▸ Task instructions
A verbatim copy of the full data, with no pictures, is the expected answer.

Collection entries
------

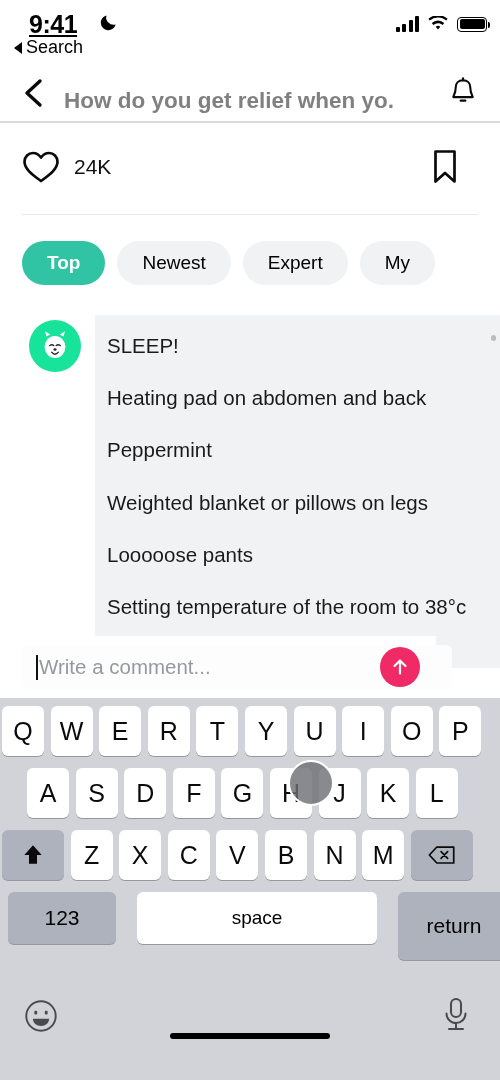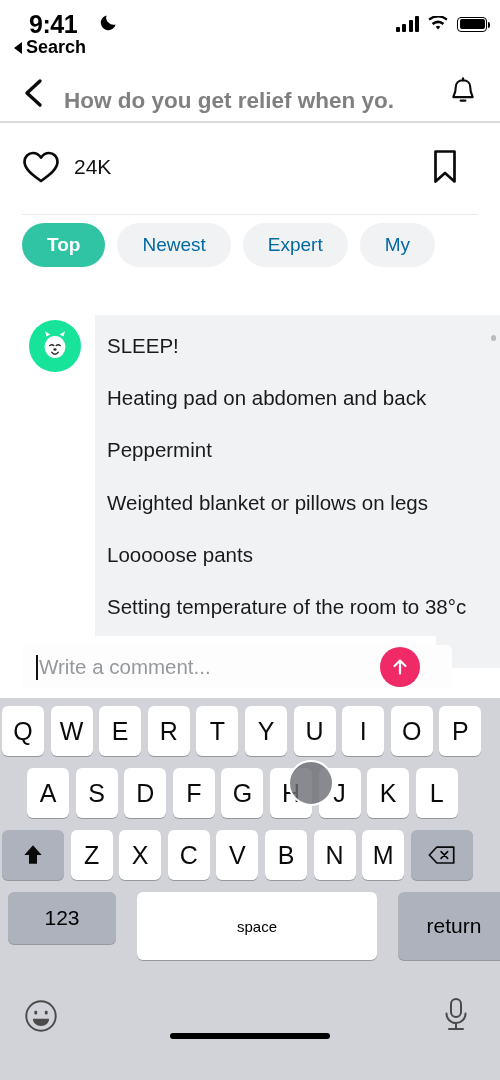"9:41" .sb-time { text-decoration: none -> underline }
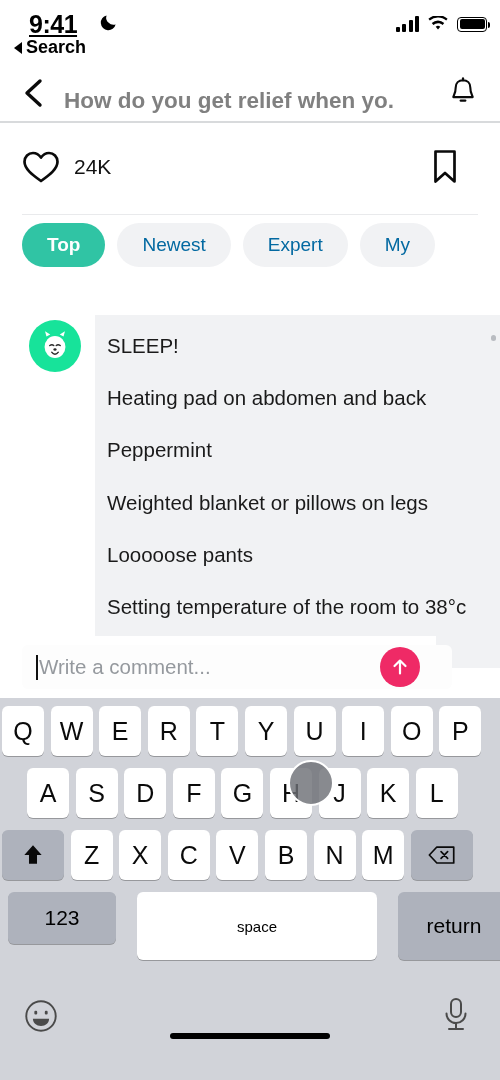"Search" .sb-back { font-weight: 700 -> 400 }
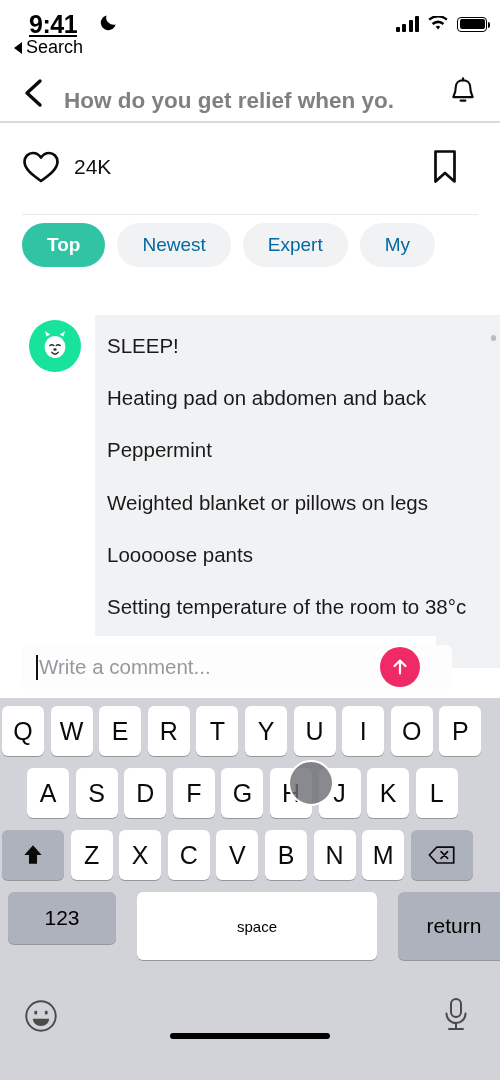"Top" .tabs { top: 223px -> 241px }
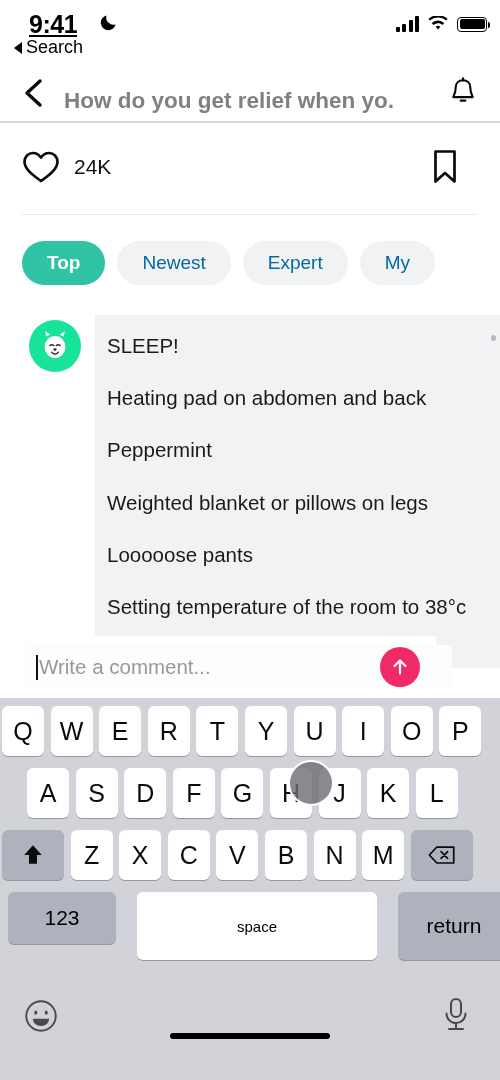"Newest" .tab { color: #0369a1 -> #000000 }
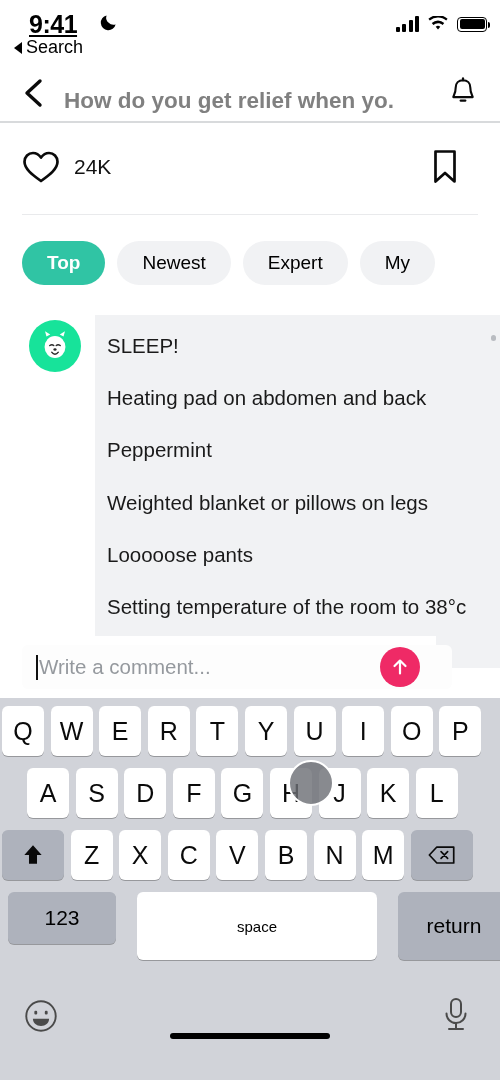"space" .kspace { font-size: 15px -> 19px; height: 68px -> 52px }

------

▸ Task solution
"9:41" .sb-time { text-decoration: none -> underline }
"Search" .sb-back { font-weight: 700 -> 400 }
"Top" .tabs { top: 223px -> 241px }
"Newest" .tab { color: #0369a1 -> #000000 }
"space" .kspace { font-size: 15px -> 19px; height: 68px -> 52px }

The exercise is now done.